When creating the bubble charts, we were expecting the bubbles to cluster together, and we 
would make inferences as follows: 

1. If the introduction of new ASes or prefixes had caused big changes in the SCRs (bubbles 
with a high y-value and a high absolute x-value), we could conclude that the samples that 
we drew and used for training were not representative of the overall population and that 
more samples had to be taken for conclusive estimates. 
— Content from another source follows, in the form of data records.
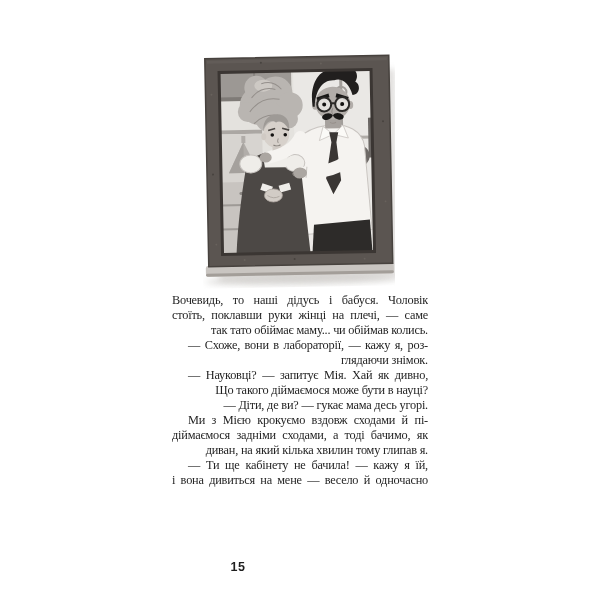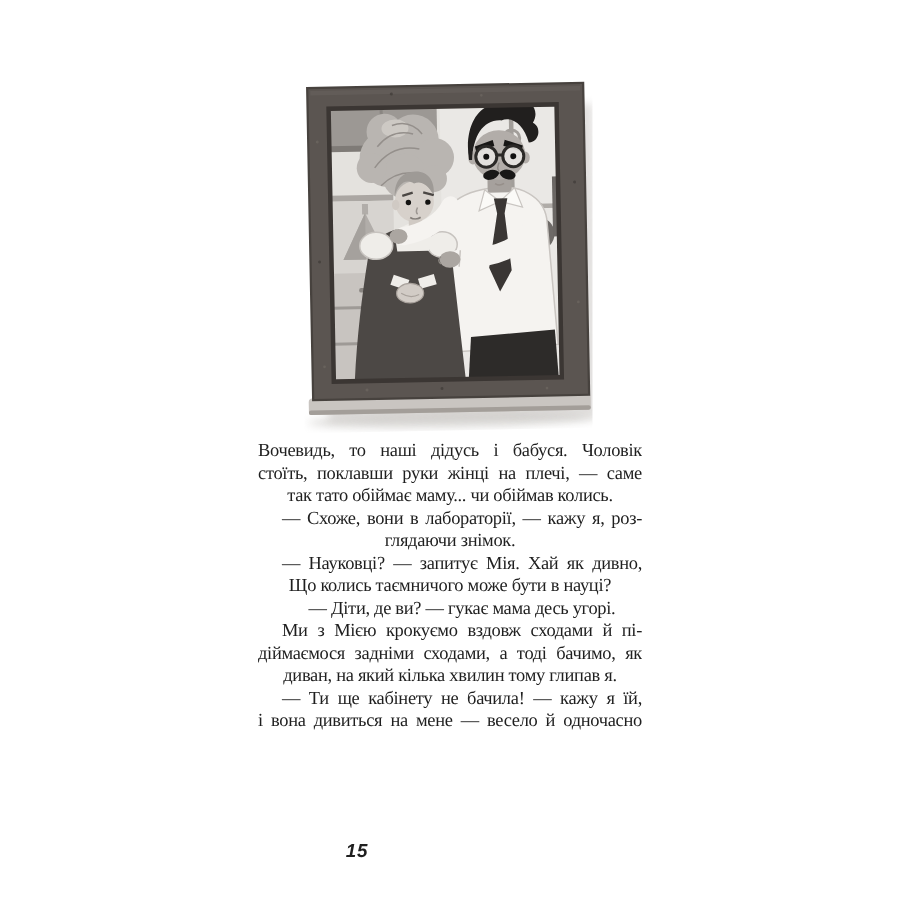"так тато обіймає маму... чи" .line { text-align: center -> right }
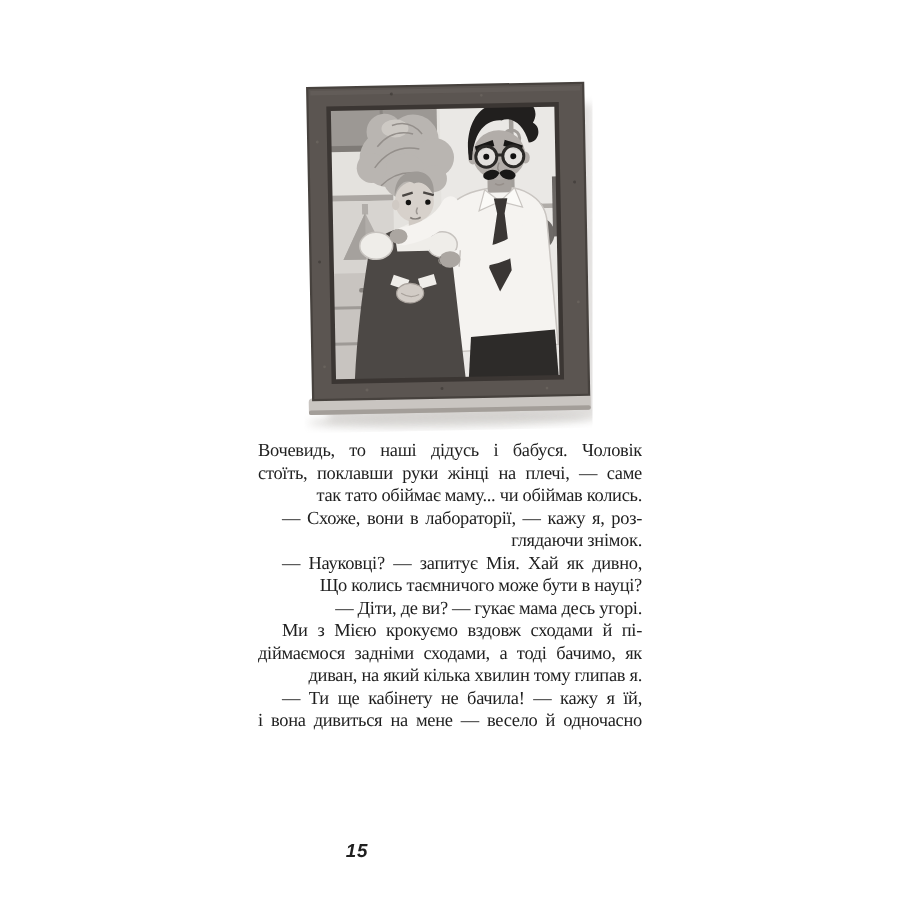"Що колись таємничого може бути" div.line { text: колись таємничого -> такого діймаємося }
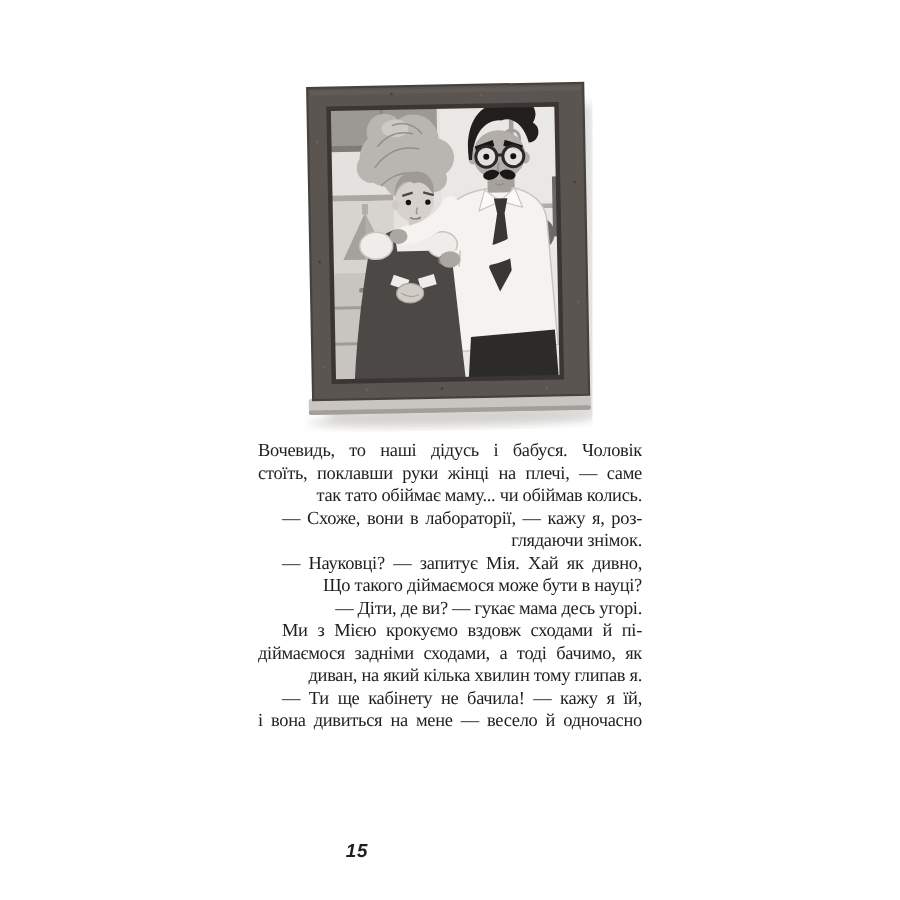"15" .page-number { font-style: italic -> none }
2. If the data in the testing set for any country or TLD were mostly new ASes or new prefixes, 
and there was not a big change in the SCR (bubbles with a small x-value and a large y- 
value), we could conclude that the samples in the training set were representative of the 
overall population. 

3. For any country or TLD that had a bubble with a high absolute x-value and a small y- 
value, we could conclude that there has been a shift in policy in filtering policies of that 
particular country or TLD. 

4. For any country or TLD that had a bubble with a low x-value and low y-value, we could 
conclude that the data points in the test set are just repetitive and are not giving us any 
new information. 

5. After using different points to split the data into training and testing sets, we observed 
that changing the split point for different bubble charts do not tighten the variability of 
the results. Using different split points to separate the training data from the testing 
data, changes the x-values for different countries. However, the changes do not lead to 
a definite point that tightens the variability for all countries. If any split had resulted in 
country marks to center around the y-axis, we could have concluded using that specific 
split point would result in a good estimate of the population parameters. However, the 
analysis failed to produce such a split point. 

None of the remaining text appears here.